**Required action**
Beginning at the line that contains "delivery date: 2025-03-19 -> 2025-03-23", transcribe every line up to the last one in the material below. Include no other lines.

**Material provided**

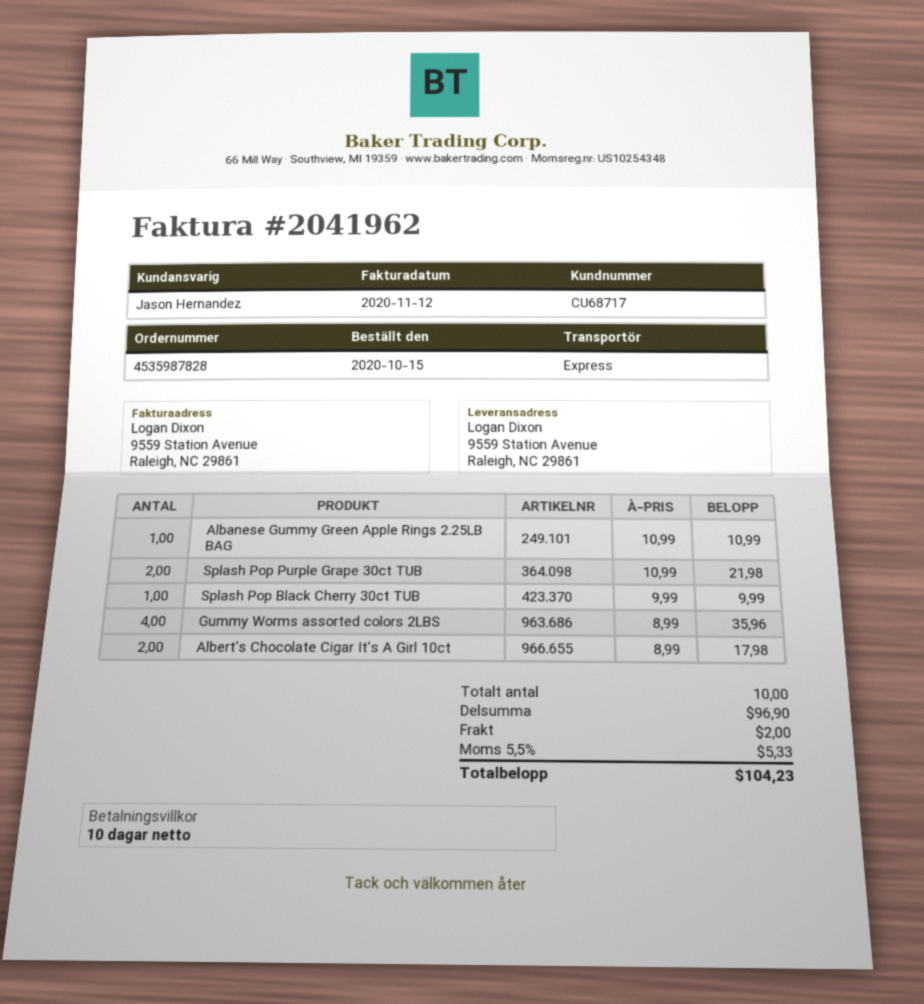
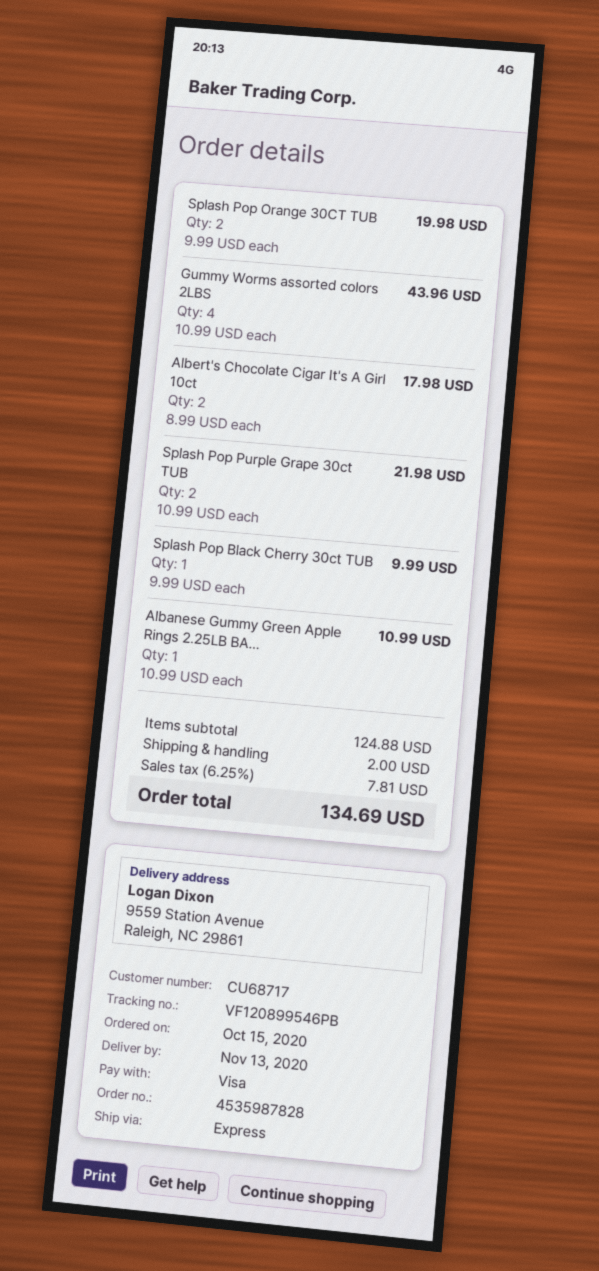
Gummy Worms assorted colors 2LBS: 4 x 8.99 = 35.96 -> 4 x 10.99 = 43.96
Splash Pop Orange 30CT TUB: none -> 2 x 9.99 = 19.98
subtotal: 96.90 -> 124.88
tax: 5.5% = 5.33 -> 6.25% = 7.81
total: 104.23 -> 134.69

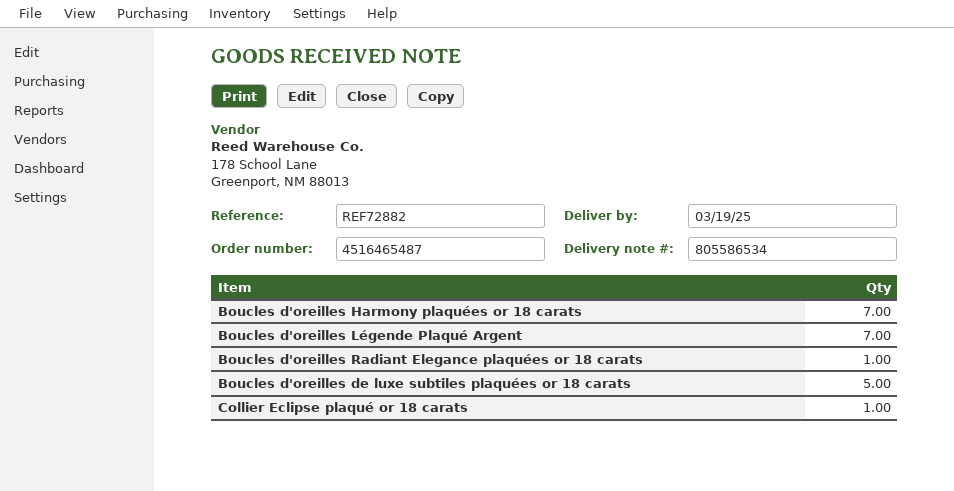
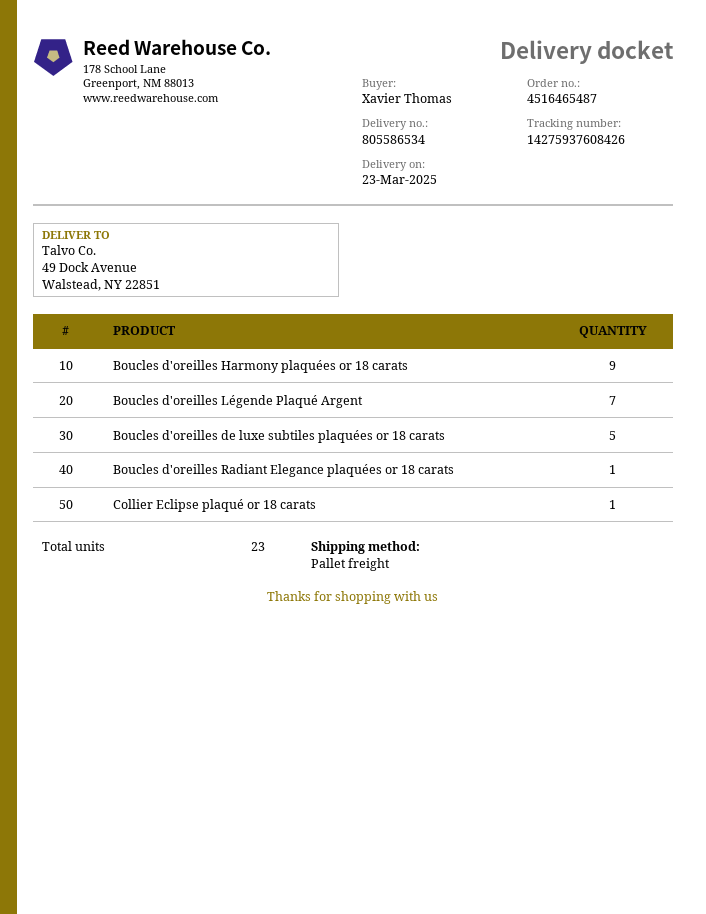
delivery date: 2025-03-19 -> 2025-03-23
Boucles d'oreilles Harmony plaquées or 18 carats: 7 -> 9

**Exercise solution**
delivery date: 2025-03-19 -> 2025-03-23
Boucles d'oreilles Harmony plaquées or 18 carats: 7 -> 9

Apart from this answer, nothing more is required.